I was with College Works Painting for 3 years. The operation is legitimate if you take it seriously and can manage a crew of painters, unfortunately 99 percent of the people who take on the job cannot sell, hire, or manage employees. I did it in Pennsylvania. My painters were PHENOMENAL and our clients loved us. My Freshman year I made about $20k. My sophomore year I ran a larger business and made around $45k. However, you must understand that College Works Painting hires more than 200 kids in Pennsylvania each year and at the end of the Summer there are about 30 kids left from the original 200+ students they hire...Why?...because running a painting business is difficult! They don't emphasize that very much before they hire you. Out of the 30 kids left at the end of the Summer, about 4 are profitable and the other 25 or so made no money. College works takes 40% overhead on every job, not 40% of your profit, 40% of your jobs...so what ever is left over is yours to keep after their overhead, paint, and materials...so people who think college painters is cheap, they aren't, they price well above the industry average. 

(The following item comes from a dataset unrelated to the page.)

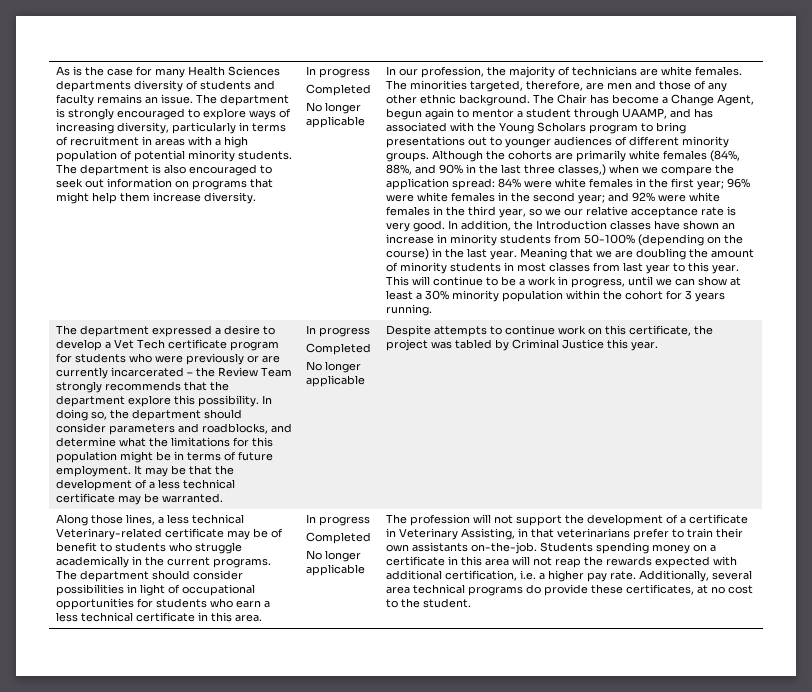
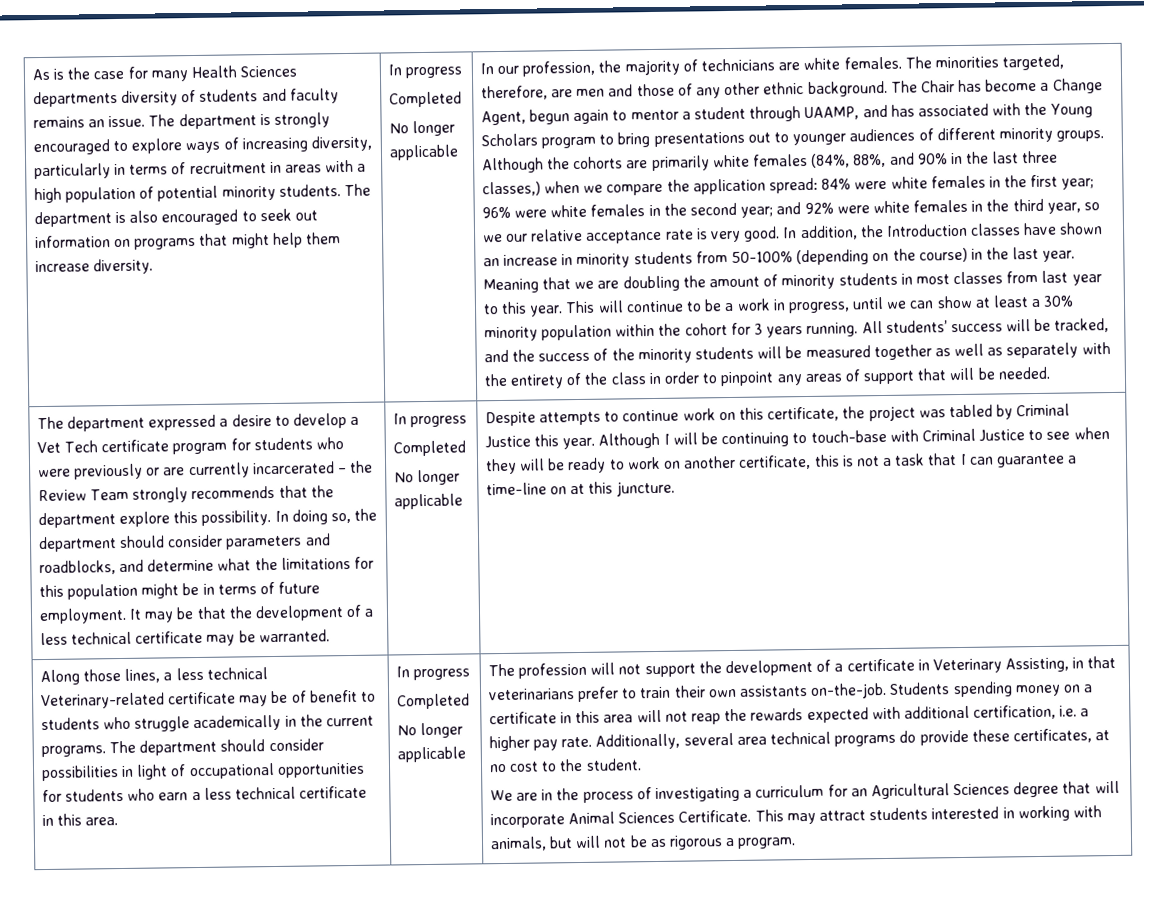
+ All students’ success will be tracked, and the success of the minority students will be measured together as well as separately with the entirety of the class in order to pinpoint any areas of support that will be needed.
+ Although I will be continuing to touch-base with Criminal Justice to see when they will be ready to work on another certificate, this is not a task that I can guarantee a time-line on at this juncture.
+ We are in the process of investigating a curriculum for an Agricultural Sciences degree that will incorporate Animal Sciences Certificate. This may attract students interested in working with animals, but will not be as rigorous a program.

Any more questions about it you can ask me.

Thank you.


----------



## WisePainter

ModernStyle said:


> WisePainter wasnt here so I did what I thought he would do.:whistling


hey now.

I in no way advocate recreating anything I may or may not do, I am a trained professional who has devoted his life to the endeavor.

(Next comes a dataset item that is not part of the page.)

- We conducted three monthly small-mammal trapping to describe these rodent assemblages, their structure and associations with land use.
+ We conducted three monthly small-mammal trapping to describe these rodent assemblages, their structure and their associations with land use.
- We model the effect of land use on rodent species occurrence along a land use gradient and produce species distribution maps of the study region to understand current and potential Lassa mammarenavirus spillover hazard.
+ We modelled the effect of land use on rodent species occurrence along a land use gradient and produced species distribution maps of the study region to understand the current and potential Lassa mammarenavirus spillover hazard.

unless of course you have excellent legal representation on a retainer.


----------



## mc handyman

I have had no personal experiance with College Pro Painters or any business of their likes but I can say I have an opinion. The majority of college students are looking to define their identity. With joining a business team like CP/SP they are equipped with a vehicle that will help them establish their identity.

They have the oportunity to join a team. They can create brotherhood, gain leadership skills, and establish character and work habits that they otherwise would not. Infact, many students decide to associate with the "in" crowds and follow the "norms" of the university and campus. That is, they choose to binge drink, attend lavish college parties, skip class due to hangovers ect, ect...

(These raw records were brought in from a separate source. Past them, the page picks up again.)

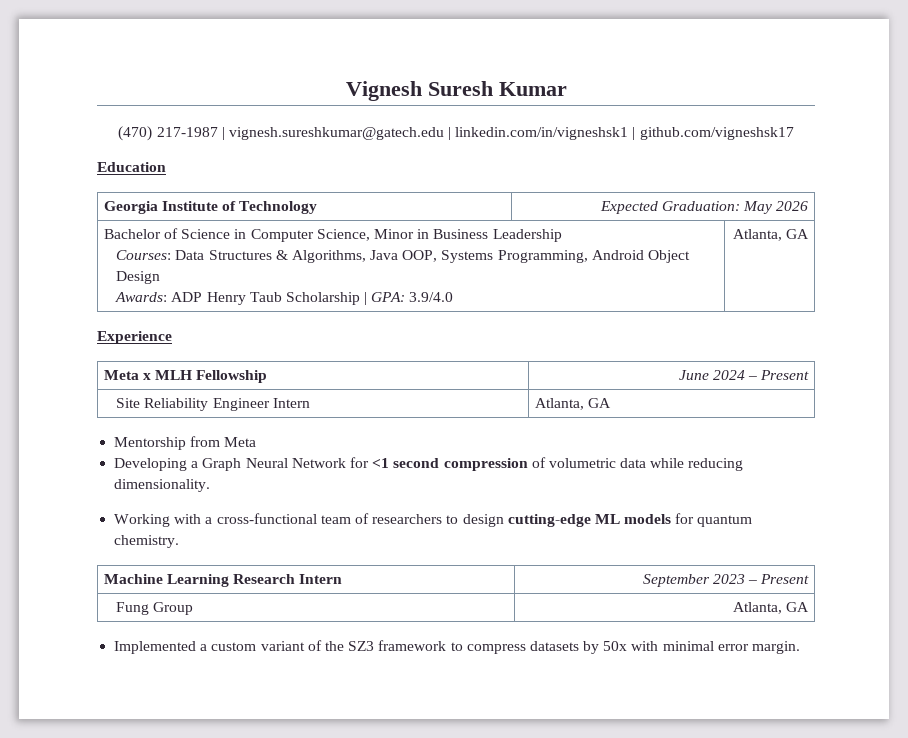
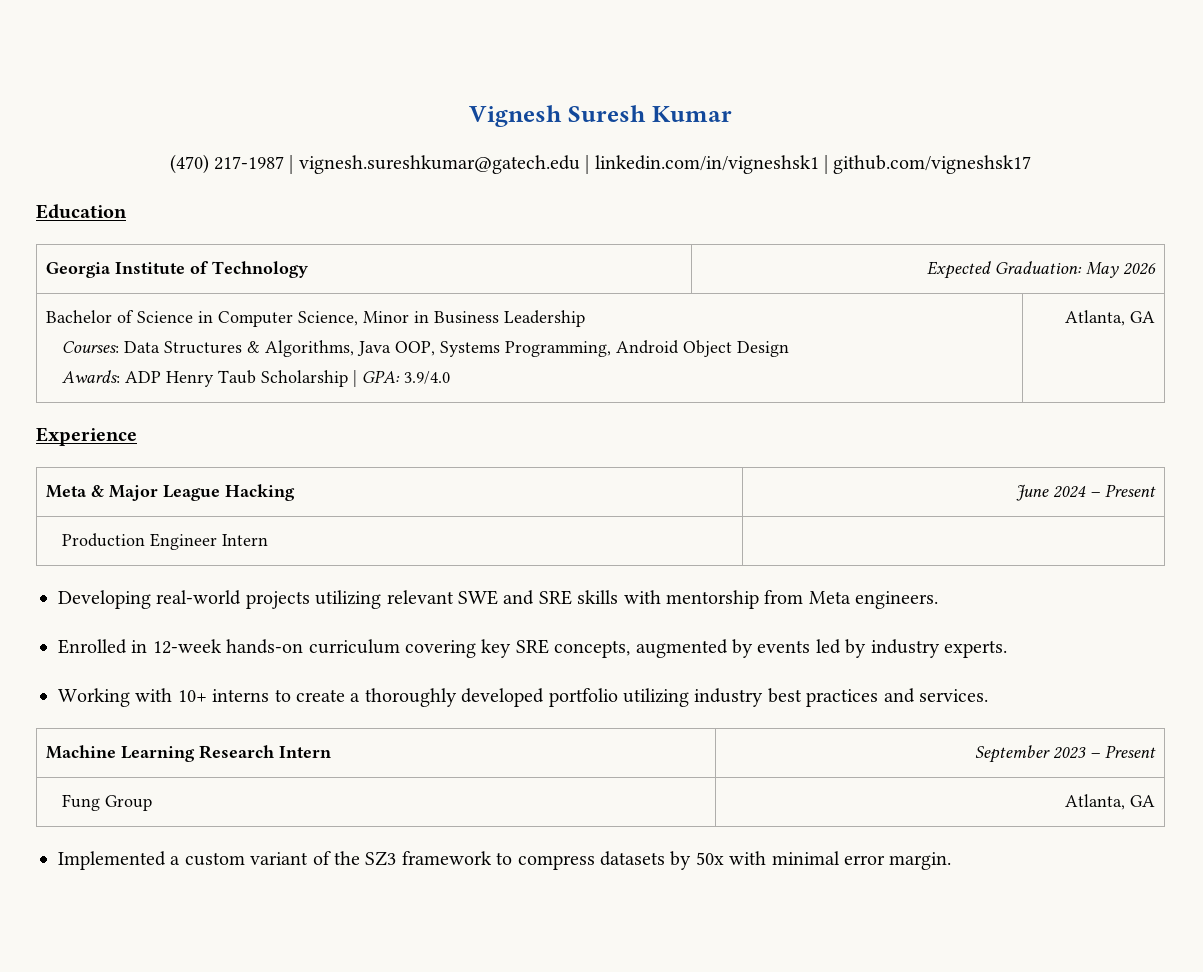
- Meta x MLH Fellowship | June 2024 – Present
+ Meta & Major League Hacking | June 2024 – Present
- Site Reliability Engineer Intern | Atlanta, GA
- Mentorship from Meta
- Developing a Graph Neural Network for <1 second compression of volumetric data while reducing dimensionality.
- Working with a cross-functional team of researchers to design cutting-edge ML models for quantum chemistry.
+ Production Engineer Intern |
+ Developing real-world projects utilizing relevant SWE and SRE skills with mentorship from Meta engineers.
+ Enrolled in 12-week hands-on curriculum covering key SRE concepts, augmented by events led by industry experts.
+ Working with 10+ interns to create a thoroughly developed portfolio utilizing industry best practices and services.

So the real question you should be asking is do you wish to see your son develop the characteristics of a leader, gain valuable skills even if they are not pertaining to his or your view of his future? Although the monetary compensation for the students work seems to be bare minimum, would it not make you proud of your son if he does something that will actually benefit him vs the ways of a typical college student?

College students do internships all the time and for little to no pay. How would this truly be that much different? They are gaining valuable work experiance working with a performing group to develop effective communication, time managment, and a valuable referal basis for his future whatever that may entail. I don't think it is a scam. Just because they are not payed well does not make it a scam. If that is a scam then quite everything is a scam in my opinion. Honestly, the biggest "scam" in our nation today is the social security program. It would make Charles Ponzi himself roll in his grave. Everything can be viewed as a scam. Your church, your government, your place of work. There is always a man on top that reaps the rewards for the work that others have sown.

In my own opinion, your son is going to college. Yes? This is where he needs to begin to define his future. His mother and father can not hold his hand forever. He is a fledgling but don't catch him everytime he falls.

Thanks for reading my novel!:clap:


----------



## WisePainter

mc handyman said:


> I have had no personal experiance with College Pro Painters or any business of their likes but I can say I have an opinion.


This is where I stopped reading...


----------



## mc handyman

WisePainter said:


> This is where I stopped reading...


:thumbup1: That is pretty cool "Wise"Painter! Would you like a cookie?






Ignorant ...


----------



## WisePainter

mc handyman said:


> :thumbup1: That is pretty cool "Wise"Painter! Would you like a cookie?
> 
> 
> 
> 
> 
> 
> Ignorant ...



Honey, "ignorant" is admitting you know nothing about a certain topic up front, then posting a novel length opinion on said topic.

never again approach me making eye contact with your head higher than mine...evar.


:notworthy: <------ you


----------



## mc handyman

WisePainter said:


> Honey, "ignorant" is admitting you know nothing about a certain topic up front, then posting a novel length opinion on said topic.
> 
> never again approach me making eye contact with your head higher than mine...evar.
> 
> 
> :notworthy: <------ you


 
:thumbdown:<------ you

You never told what kind of cookie you wanted.:w00t:


----------



## WisePainter

mc handyman said:


> :thumbdown:<------ you
> 
> You never told what kind of cookie you wanted.:w00t:



If I had a penny for every thumbs down I've recieved from 20 years of posting on teh netz (BB's back in the day)...you know the rest.

No cookie thank you (treats from strangers issue), however thunderous applause that is way excessive in duration works though.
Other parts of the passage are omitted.